**EXERCISE DETAILS:** Write out exactly the lines of the entries below, from the first through the line containing "total: 526.33 -> 507.54", and nothing beyond them.
%%
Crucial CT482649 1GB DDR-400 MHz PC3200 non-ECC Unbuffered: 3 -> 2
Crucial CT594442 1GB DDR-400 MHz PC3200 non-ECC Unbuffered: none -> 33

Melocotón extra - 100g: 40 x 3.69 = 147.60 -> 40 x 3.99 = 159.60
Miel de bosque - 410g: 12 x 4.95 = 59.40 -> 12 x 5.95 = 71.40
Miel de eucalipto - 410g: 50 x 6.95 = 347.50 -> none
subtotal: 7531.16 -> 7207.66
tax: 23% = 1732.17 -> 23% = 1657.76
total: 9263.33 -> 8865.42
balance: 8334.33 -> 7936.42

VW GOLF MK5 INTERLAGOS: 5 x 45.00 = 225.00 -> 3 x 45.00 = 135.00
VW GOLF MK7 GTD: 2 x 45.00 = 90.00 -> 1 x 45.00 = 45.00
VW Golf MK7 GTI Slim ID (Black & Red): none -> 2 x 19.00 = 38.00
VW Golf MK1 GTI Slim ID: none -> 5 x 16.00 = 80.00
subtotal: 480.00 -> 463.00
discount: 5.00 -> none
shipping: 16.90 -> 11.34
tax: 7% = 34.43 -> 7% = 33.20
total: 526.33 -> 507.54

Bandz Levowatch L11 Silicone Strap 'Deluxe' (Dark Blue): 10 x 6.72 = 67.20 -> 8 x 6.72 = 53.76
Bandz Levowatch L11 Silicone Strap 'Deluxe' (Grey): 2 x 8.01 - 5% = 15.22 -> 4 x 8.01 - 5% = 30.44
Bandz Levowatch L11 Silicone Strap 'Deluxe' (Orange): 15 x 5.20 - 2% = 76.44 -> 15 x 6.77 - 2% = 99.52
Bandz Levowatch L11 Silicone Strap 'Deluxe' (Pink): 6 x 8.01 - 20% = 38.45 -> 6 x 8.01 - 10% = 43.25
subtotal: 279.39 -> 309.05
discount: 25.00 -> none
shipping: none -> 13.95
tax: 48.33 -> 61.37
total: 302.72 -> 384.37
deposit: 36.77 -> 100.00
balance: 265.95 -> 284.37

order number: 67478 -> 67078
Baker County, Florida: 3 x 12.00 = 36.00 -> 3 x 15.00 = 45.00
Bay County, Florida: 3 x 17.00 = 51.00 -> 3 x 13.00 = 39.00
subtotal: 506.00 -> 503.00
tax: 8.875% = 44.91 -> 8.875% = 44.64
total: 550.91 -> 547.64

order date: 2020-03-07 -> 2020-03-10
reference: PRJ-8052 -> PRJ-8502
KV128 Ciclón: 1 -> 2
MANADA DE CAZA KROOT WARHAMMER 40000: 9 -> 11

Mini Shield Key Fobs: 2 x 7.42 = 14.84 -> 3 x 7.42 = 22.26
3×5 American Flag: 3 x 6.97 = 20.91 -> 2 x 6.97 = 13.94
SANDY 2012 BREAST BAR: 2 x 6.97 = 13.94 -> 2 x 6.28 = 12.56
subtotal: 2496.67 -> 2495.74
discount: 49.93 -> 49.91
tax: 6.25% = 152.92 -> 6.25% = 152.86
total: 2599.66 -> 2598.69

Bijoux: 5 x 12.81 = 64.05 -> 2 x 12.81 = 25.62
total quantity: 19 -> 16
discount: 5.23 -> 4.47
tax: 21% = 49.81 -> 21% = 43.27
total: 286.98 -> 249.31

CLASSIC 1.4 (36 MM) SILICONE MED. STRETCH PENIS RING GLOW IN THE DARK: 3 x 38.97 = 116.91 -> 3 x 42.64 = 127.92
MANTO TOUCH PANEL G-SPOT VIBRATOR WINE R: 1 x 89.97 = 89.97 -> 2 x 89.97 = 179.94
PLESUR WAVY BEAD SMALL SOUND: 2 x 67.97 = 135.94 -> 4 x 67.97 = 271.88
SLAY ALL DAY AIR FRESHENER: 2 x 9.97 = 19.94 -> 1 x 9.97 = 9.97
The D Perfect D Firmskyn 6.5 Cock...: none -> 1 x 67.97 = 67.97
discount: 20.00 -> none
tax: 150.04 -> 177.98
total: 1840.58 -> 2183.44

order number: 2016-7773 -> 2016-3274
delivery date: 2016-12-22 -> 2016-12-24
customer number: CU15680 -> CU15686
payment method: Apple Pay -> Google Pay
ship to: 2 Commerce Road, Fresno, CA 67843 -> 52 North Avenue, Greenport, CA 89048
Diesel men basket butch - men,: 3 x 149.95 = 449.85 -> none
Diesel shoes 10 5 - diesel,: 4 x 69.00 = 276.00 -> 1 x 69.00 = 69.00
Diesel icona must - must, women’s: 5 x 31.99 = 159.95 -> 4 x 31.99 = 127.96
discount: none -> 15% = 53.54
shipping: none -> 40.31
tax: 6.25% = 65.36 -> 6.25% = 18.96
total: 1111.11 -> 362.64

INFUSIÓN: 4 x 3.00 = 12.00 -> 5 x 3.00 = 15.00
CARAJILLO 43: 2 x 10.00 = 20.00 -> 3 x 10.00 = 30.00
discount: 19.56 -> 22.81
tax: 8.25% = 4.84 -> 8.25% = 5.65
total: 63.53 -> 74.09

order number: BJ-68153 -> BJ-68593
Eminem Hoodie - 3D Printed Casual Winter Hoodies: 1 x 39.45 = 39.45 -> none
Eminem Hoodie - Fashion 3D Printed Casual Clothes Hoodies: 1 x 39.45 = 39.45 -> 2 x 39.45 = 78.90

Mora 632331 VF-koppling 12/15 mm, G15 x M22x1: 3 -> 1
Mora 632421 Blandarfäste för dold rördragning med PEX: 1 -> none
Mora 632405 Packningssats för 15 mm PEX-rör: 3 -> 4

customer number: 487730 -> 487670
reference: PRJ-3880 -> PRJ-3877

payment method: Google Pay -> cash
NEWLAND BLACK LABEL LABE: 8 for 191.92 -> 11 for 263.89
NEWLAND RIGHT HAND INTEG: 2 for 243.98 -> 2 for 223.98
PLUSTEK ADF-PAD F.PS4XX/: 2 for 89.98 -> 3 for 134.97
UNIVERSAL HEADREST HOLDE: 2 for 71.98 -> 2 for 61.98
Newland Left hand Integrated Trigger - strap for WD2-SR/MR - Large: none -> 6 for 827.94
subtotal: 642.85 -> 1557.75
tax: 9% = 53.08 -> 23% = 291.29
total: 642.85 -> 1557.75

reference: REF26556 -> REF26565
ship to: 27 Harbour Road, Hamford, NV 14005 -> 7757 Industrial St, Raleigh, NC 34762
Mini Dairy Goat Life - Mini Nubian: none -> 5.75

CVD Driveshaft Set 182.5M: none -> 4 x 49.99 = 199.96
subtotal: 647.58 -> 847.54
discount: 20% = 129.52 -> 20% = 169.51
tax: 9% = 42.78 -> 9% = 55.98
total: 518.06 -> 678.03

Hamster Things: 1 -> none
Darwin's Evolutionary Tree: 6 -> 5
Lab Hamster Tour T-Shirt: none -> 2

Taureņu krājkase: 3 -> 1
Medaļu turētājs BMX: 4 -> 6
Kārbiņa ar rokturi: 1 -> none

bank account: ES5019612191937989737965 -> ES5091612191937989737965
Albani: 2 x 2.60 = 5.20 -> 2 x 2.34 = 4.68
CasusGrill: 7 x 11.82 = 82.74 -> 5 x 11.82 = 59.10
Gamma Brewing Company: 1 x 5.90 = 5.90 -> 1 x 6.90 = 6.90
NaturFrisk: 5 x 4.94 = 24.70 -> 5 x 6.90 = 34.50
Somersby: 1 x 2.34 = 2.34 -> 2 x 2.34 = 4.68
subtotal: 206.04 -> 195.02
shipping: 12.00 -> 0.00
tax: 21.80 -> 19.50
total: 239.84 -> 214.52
%%
**EXERCISE RESULT:**
Crucial CT482649 1GB DDR-400 MHz PC3200 non-ECC Unbuffered: 3 -> 2
Crucial CT594442 1GB DDR-400 MHz PC3200 non-ECC Unbuffered: none -> 33

Melocotón extra - 100g: 40 x 3.69 = 147.60 -> 40 x 3.99 = 159.60
Miel de bosque - 410g: 12 x 4.95 = 59.40 -> 12 x 5.95 = 71.40
Miel de eucalipto - 410g: 50 x 6.95 = 347.50 -> none
subtotal: 7531.16 -> 7207.66
tax: 23% = 1732.17 -> 23% = 1657.76
total: 9263.33 -> 8865.42
balance: 8334.33 -> 7936.42

VW GOLF MK5 INTERLAGOS: 5 x 45.00 = 225.00 -> 3 x 45.00 = 135.00
VW GOLF MK7 GTD: 2 x 45.00 = 90.00 -> 1 x 45.00 = 45.00
VW Golf MK7 GTI Slim ID (Black & Red): none -> 2 x 19.00 = 38.00
VW Golf MK1 GTI Slim ID: none -> 5 x 16.00 = 80.00
subtotal: 480.00 -> 463.00
discount: 5.00 -> none
shipping: 16.90 -> 11.34
tax: 7% = 34.43 -> 7% = 33.20
total: 526.33 -> 507.54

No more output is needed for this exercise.